Extracted entries:
= = = = =
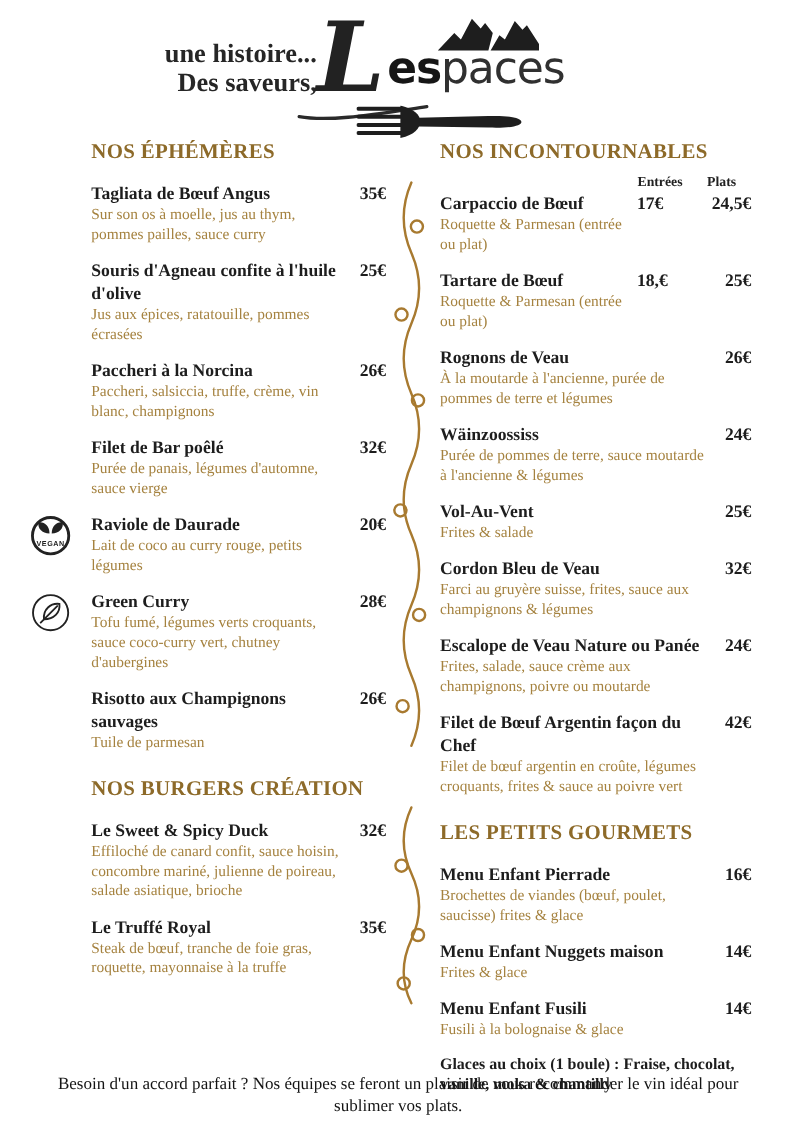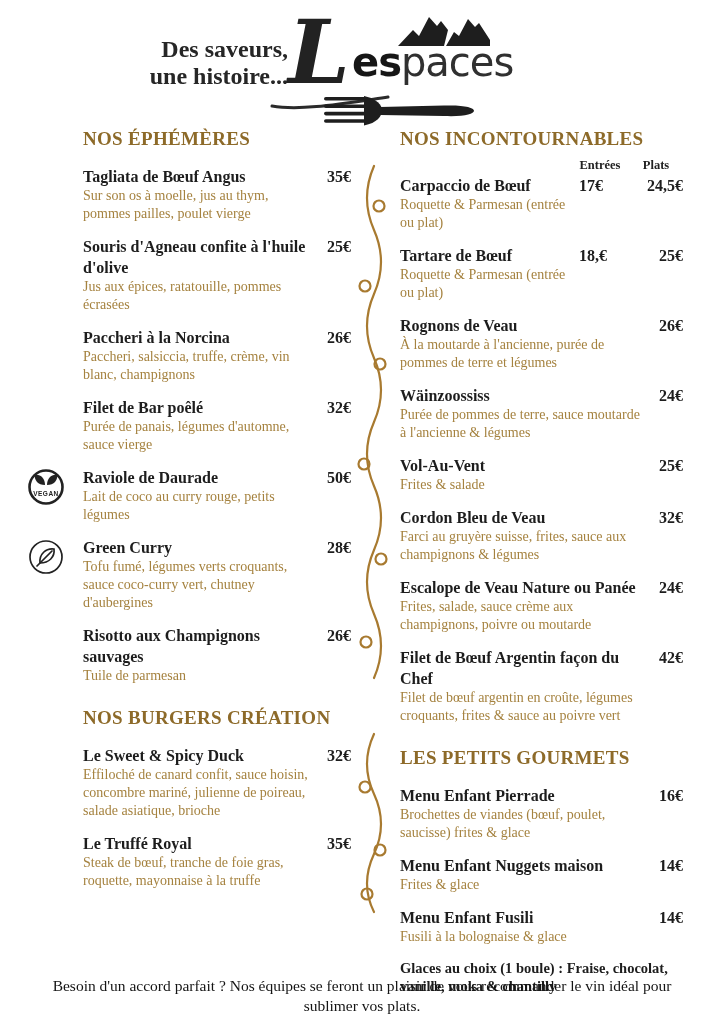--- a/index.html
+++ b/index.html
@@ -51,22 +51,22 @@
   .footer{position:absolute;left:0;top:960px;width:724px;text-align:center;}
   .footer p{margin:16px auto;max-width:620px;font-size:15.5px;font-weight:normal;
             line-height:20px;color:#141414;text-align:center;}
 </style>
 </head>
 <body>
 
 <div class="page">
 
   <div class="tagline">
+    <div>une histoire...</div>
     <div>Des saveurs,</div>
-    <div>une histoire...</div>
   </div>
 
   <span class="logo-l">L</span>
   <div class="logo-words"><span class="bold">es</span><span class="light">paces</span></div>
 
   <svg class="logo-swash" width="120" height="16" viewBox="0 0 120 16">
     <path d="M2,12 C30,17 70,10 118,3" fill="none" stroke="#2a2a2a" stroke-width="3" stroke-linecap="round"></path>
   </svg>
 
   <svg class="mountains-icon" width="94" height="38" viewBox="0 0 94 38">
@@ -106,21 +106,21 @@
   </svg>
 
   <div class="col col-left">
       <section class="menu-section">
     <h2 class="sec-heading">NOS ÉPHÉMÈRES</h2>
     <div class="sec-items">
           <div class="menu-item">
 
     <div class="item-main">
       <div class="item-name">Tagliata de Bœuf Angus</div>
-      <div class="item-desc">Sur son os à moelle, jus au thym, pommes pailles, poulet vierge</div>
+      <div class="item-desc">Sur son os à moelle, jus au thym, pommes pailles, sauce curry</div>
     </div>
     <div class="item-prices">
 
       <span class="price-plat">35€</span>
     </div>
   </div>
           <div class="menu-item">
 
     <div class="item-main">
       <div class="item-name">Souris d'Agneau confite à l'huile d'olive</div>
@@ -161,21 +161,21 @@
     <path d="M20,17 C27,17 31,12 30,7 C25,6 20,10 20,17 Z" fill="#222"></path>
     <text x="19" y="28" text-anchor="middle" font-family="Liberation Sans, sans-serif" font-size="6.5" font-weight="bold" fill="#222" letter-spacing="0.5">VEGAN</text>
   </svg>
 </span>
     <div class="item-main">
       <div class="item-name">Raviole de Daurade</div>
       <div class="item-desc">Lait de coco au curry rouge, petits légumes</div>
     </div>
     <div class="item-prices">
 
-      <span class="price-plat">50€</span>
+      <span class="price-plat">20€</span>
     </div>
   </div>
           <div class="menu-item">
     <span class="badge-slot">
   <svg width="38" height="38" viewBox="0 0 38 38">
     <circle cx="19" cy="19" r="16" fill="none" stroke="#222" stroke-width="1.7"></circle>
     <path d="M13,25 C12,16 19,10 27,11 C28,19 22,25 13,25 Z" fill="none" stroke="#222" stroke-width="1.7"></path>
     <line x1="10" y1="28" x2="25" y2="13" stroke="#222" stroke-width="1.7" stroke-linecap="round"></line>
   </svg>
 </span>

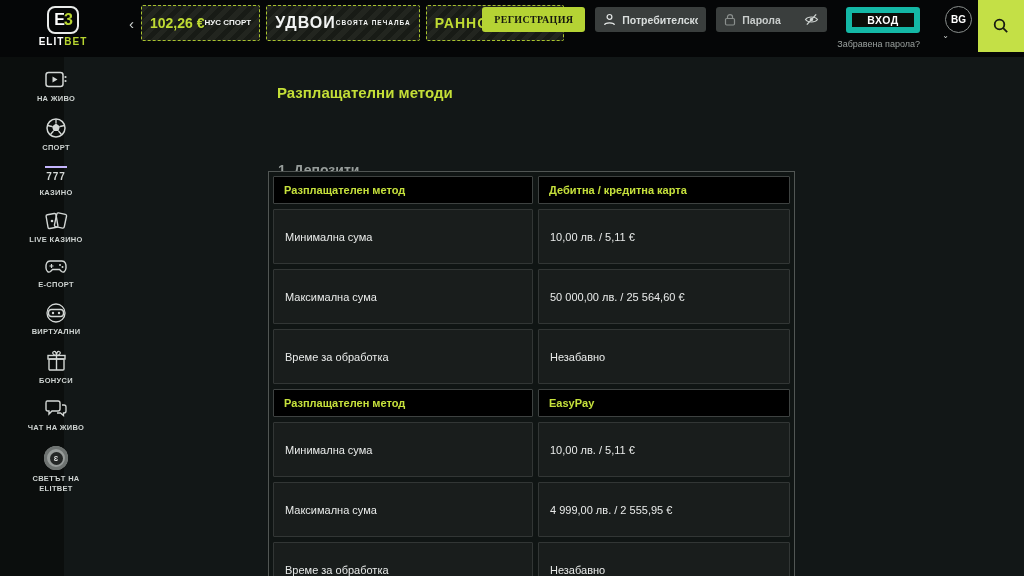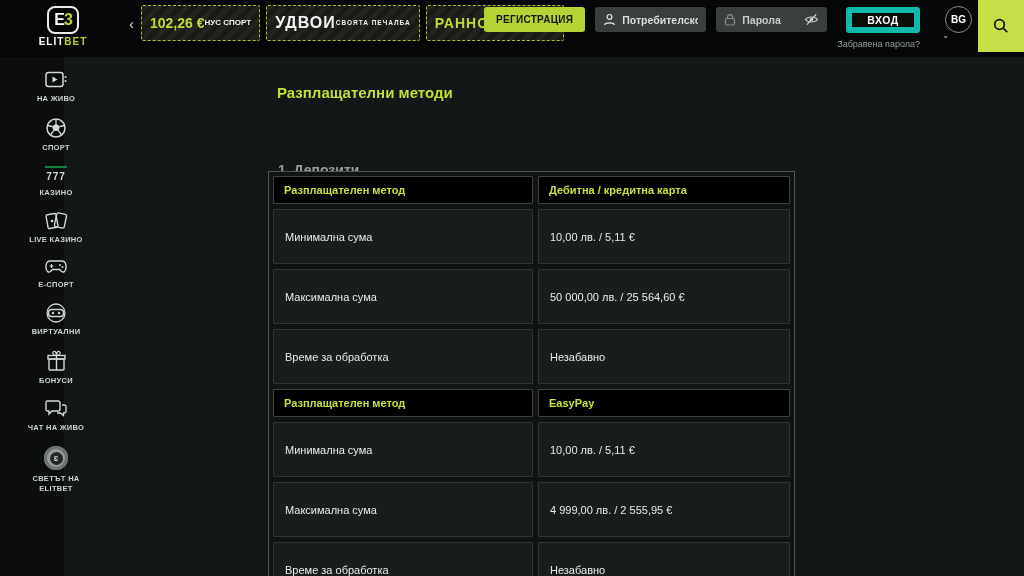--- a/index.html
+++ b/index.html
@@ -28,21 +28,21 @@
   .banner1 .l1 { color:#bfdb33; font-size:14px; }
   .banner1 .l2 { font-size:8px; }
   .banner2 .l1 { color:#f2f4f3; font-size:16px; letter-spacing:1px; }
   .banner2 .l2 { font-size:6.5px; letter-spacing:1px; }
   .banner3 .l1 { color:#bfdb33; font-size:14px; letter-spacing:1px; }
   .banner3 .l2 { font-size:10px; }
 
   .auth { position:absolute; right:104px; top:7px; display:flex; align-items:flex-start; gap:10px; }
   .btn-register { height:25px; padding:0 12px; background:#b5d334; color:#15180f; border:none;
                   border-radius:3px; font-weight:bold; font-size:10px; letter-spacing:.3px; cursor:pointer;
-                  font-family:Liberation Sans, sans-serif; }
+                  font-family:Liberation Serif, serif; }
   .field { height:25px; background:#3a3e3d; border-radius:3px; display:flex; align-items:center;
            padding:0 8px; gap:6px; }
   .field input { background:transparent; border:none; outline:none; width:76px;
                  color:#e4e7e6; font-size:10.5px; font-weight:bold; font-family:"Liberation Sans",sans-serif; }
   .field input::placeholder { color:#dadedd; opacity:1; }
   .field.password input { width:56px; }
   .field.password input::placeholder { color:#c9cdcc; }
   .login-col { display:flex; flex-direction:column; align-items:flex-end; }
   .btn-login { width:74px; height:26px; background:#0b0d09; color:#fff; border:6px solid #14b8a6;
                border-radius:3px; font-weight:bold; font-size:10.5px; letter-spacing:.5px; cursor:pointer;
@@ -58,21 +58,21 @@
                 display:flex; align-items:center; justify-content:center; cursor:pointer; }
 
   
   .sidebar { position:absolute; left:0; top:57px; width:64px; height:519px; background:#0b0e0d;
              display:flex; flex-direction:column; align-items:center; padding-top:13px; z-index:4; }
   .side-item { width:64px; display:flex; flex-direction:column; align-items:center; gap:4px;
                margin-bottom:13px; cursor:pointer;margin-left:48px; }
   .side-item .lbl { font-size:7.5px; font-weight:bold; color:#ced3d1; text-align:center;
                     letter-spacing:.3px; line-height:1.3; max-width:58px; }
   .side-item svg { display:block; }
-  .icon-777 { width:22px; height:18px; border-top:2px solid #15803d; color:#d3d7d5;
+  .icon-777 { width:22px; height:18px; border-top:2px solid #c4b5fd; color:#d3d7d5;
               font-size:10px; font-weight:bold; text-align:center; letter-spacing:1px; padding-top:3px; }
   .coin { width:24px; height:24px; border-radius:50%; background:#90General;
           background:#979c9a; display:flex; align-items:center; justify-content:center;
           box-shadow:inset 0 0 0 3px #6e7371; }
   .coin-inner { width:13px; height:13px; border-radius:50%; background:#24272
   ; background:#242726; color:#e6e8e7; font-size:7px; font-weight:bold;
           display:flex; align-items:center; justify-content:center; }
 
   
   .main { position:absolute; left:64px; top:57px; width:960px; height:519px; background:#121717; overflow:hidden; }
= = = = =
Assignment: The answer must contain only the lines from the one with "font-size:10px; font-weight:bold; text-align:center;" to the end of the entries above, each written out exactly.

Result of this exercise:
               font-size:10px; font-weight:bold; text-align:center; letter-spacing:1px; padding-top:3px; }
   .coin { width:24px; height:24px; border-radius:50%; background:#90General;
           background:#979c9a; display:flex; align-items:center; justify-content:center;
           box-shadow:inset 0 0 0 3px #6e7371; }
   .coin-inner { width:13px; height:13px; border-radius:50%; background:#24272
   ; background:#242726; color:#e6e8e7; font-size:7px; font-weight:bold;
           display:flex; align-items:center; justify-content:center; }
 
   
   .main { position:absolute; left:64px; top:57px; width:960px; height:519px; background:#121717; overflow:hidden; }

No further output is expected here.